El vendedor de billetes, de 73 años, solo hablaba japonés y le atemorizaba la necesidad de comunicarse con los visitantes extranjeros, así que en vez de intentar cobrarles los 200 yenes que costaba la entrada (1,8 dólares), les dejaba pasar gratis para evitar la situación de estrés. Al mismo tiempo, les entregaba las entradas –para entrar al jardín hace falta escanear un código QR– donde aparecía indicado el precio tanto en japonés como en inglés.

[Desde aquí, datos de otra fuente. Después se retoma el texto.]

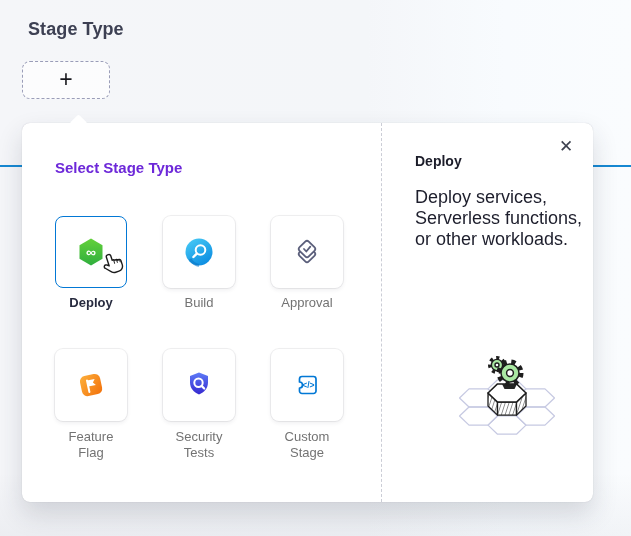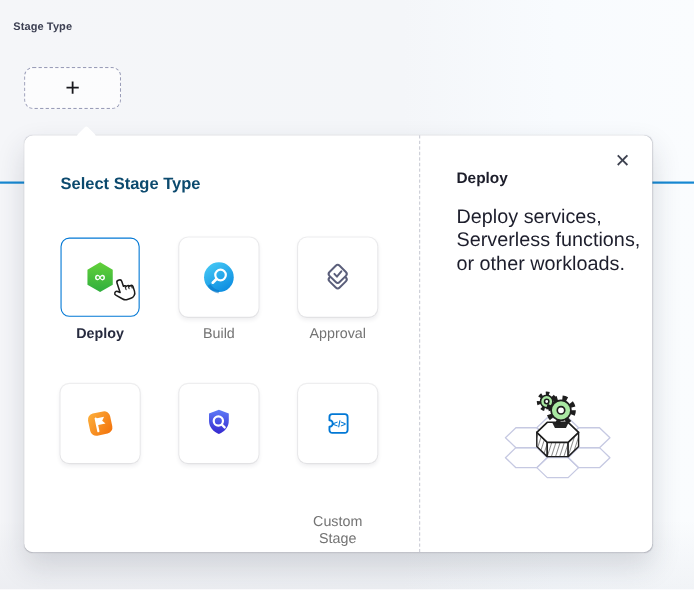--- a/index.html
+++ b/index.html
@@ -4,33 +4,33 @@
 <style>
   html,body{margin:0;padding:0;background:#fff;}
   .screen{
     position:relative;width:631px;height:536px;overflow:hidden;
     font-family:"Liberation Sans","DejaVu Sans",sans-serif;
     background:
       linear-gradient(180deg, rgba(20,30,60,0) 88%, rgba(20,30,60,.04) 100%),
       linear-gradient(90deg,#f5f6f9 0%,#f4f6f9 58%,#f8fbfe 80%,#fafcfe 100%);
   }
   .pipeline-line{position:absolute;left:0;right:0;top:165px;height:2px;background:#1688d2;z-index:1;}
-  .stage-type-label{position:absolute;left:12px;top:19px;font-size:10px;font-weight:700;color:#3d4053;letter-spacing:.1px;text-align:center;}
+  .stage-type-label{position:absolute;left:28px;top:19px;font-size:18px;font-weight:700;color:#3d4053;letter-spacing:.1px;text-align:center;}
   .add-btn{
     position:absolute;left:22px;top:61px;width:88px;height:38px;box-sizing:border-box;
     border:1.6px dashed #9a9db8;border-radius:8px;background:rgba(255,255,255,.65);
     display:flex;align-items:center;justify-content:center;cursor:pointer;z-index:1;
   }
   .add-btn .plus{font-size:23px;font-weight:400;color:#17171c;line-height:1;margin-top:-2px;}
   .popover{
     position:absolute;left:22px;top:123px;width:571px;height:379px;background:#fff;border-radius:8px;
     box-shadow:0 0 1px rgba(40,41,61,.25),0 12px 26px rgba(40,41,61,.16);z-index:2;
   }
   .popover-arrow{position:absolute;left:50px;top:-6px;width:13px;height:13px;background:#fff;transform:rotate(45deg);border-radius:2px;}
-  .popover-title{position:absolute;left:33px;top:36px;font-size:15px;font-weight:700;color:#0c4a6e;}
+  .popover-title{position:absolute;left:33px;top:36px;font-size:15px;font-weight:700;color:#6d28d9;}
   .tile{
     position:absolute;width:72px;height:72px;box-sizing:border-box;border-radius:8px;background:#fff;
     box-shadow:0 0 0 1px rgba(40,41,61,.07),0 2px 4px rgba(40,41,61,.08);
     display:flex;align-items:center;justify-content:center;cursor:pointer;
   }
   .tile.selected{border:1.5px solid #0278d5;box-shadow:none;}
   .tile-label{
     position:absolute;text-align:center;font-size:13px;line-height:16px;color:#737373;
   }
   .tile-label.sel{font-weight:700;color:#272b3f;}
@@ -137,21 +137,23 @@
     <div class="tile" style="left:249px;top:226px;">
       <svg width="30" height="30" viewBox="0 0 30 30">
         <path d="M10 6.5 h11.5 a2.5 2.5 0 0 1 2.5 2.5 v12 a2.5 2.5 0 0 1 -2.5 2.5 H10 a2.5 2.5 0 0 1 -2.5 -2.5 v-3 a3 3 0 0 0 0 -6 v-3 A2.5 2.5 0 0 1 10 6.5 z" fill="none" stroke="#0278d5" stroke-width="1.7" stroke-linejoin="round"></path>
         <text x="16.4" y="18.4" text-anchor="middle" font-size="8.5" font-weight="bold" fill="#0278d5">&lt;/&gt;</text>
       </svg>
     </div>
 
     <div class="tile-label sel" style="left:25px;top:172px;width:88px;">Deploy</div>
     <div class="tile-label" style="left:133px;top:172px;width:88px;">Build</div>
     <div class="tile-label" style="left:241px;top:172px;width:88px;">Approval</div>
-    <div class="tile-label" style="left:250px;top:306px;width:70px;margin-top:37px;">Custom Stage</div>
+    <div class="tile-label" style="left:34px;top:306px;width:70px;">Feature Flag</div>
+    <div class="tile-label" style="left:142px;top:306px;width:70px;">Security Tests</div>
+    <div class="tile-label" style="left:250px;top:306px;width:70px;">Custom Stage</div>
 
     <div class="divider"></div>
 
     <div class="detail-title">Deploy</div>
     <div class="detail-desc">Deploy services, Serverless functions, or other workloads.</div>
 
     <svg class="illustration" viewBox="0 0 172 112">
       <defs>
         <pattern id="hatch" width="3.6" height="3.6" patternUnits="userSpaceOnUse" patternTransform="rotate(18)">
           <line x1="0" y1="0" x2="0" y2="3.6" stroke="#2a2a2a" stroke-width="1"></line>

Sin esforzarse en por lo menos señalarles a los visitantes el importe que aparecía en el billete, el vendedor pedía posteriormente a un compañero que contaba con autorización para cancelar las ventas que las anulara y evitar así discrepancias entre los ingresos registrados y reales.
El empleado monolingüe, que antes trabajaba para el Ministerio de Medioambiente, tenía un contrato temporal y renunció a su cargo. Aparte de sufrir una pérdida del 10 % de su sueldo, el hombre prometió devolver la mitad de su prima de jubilación, unos 300.000 yenes (2.600 dólares).
Según confesó, una vez en el pasado sintió miedo cuando un extranjero empezó a gritarle, por lo que desde ese momento no se siente cómodo interactuando con los representantes de otras culturas.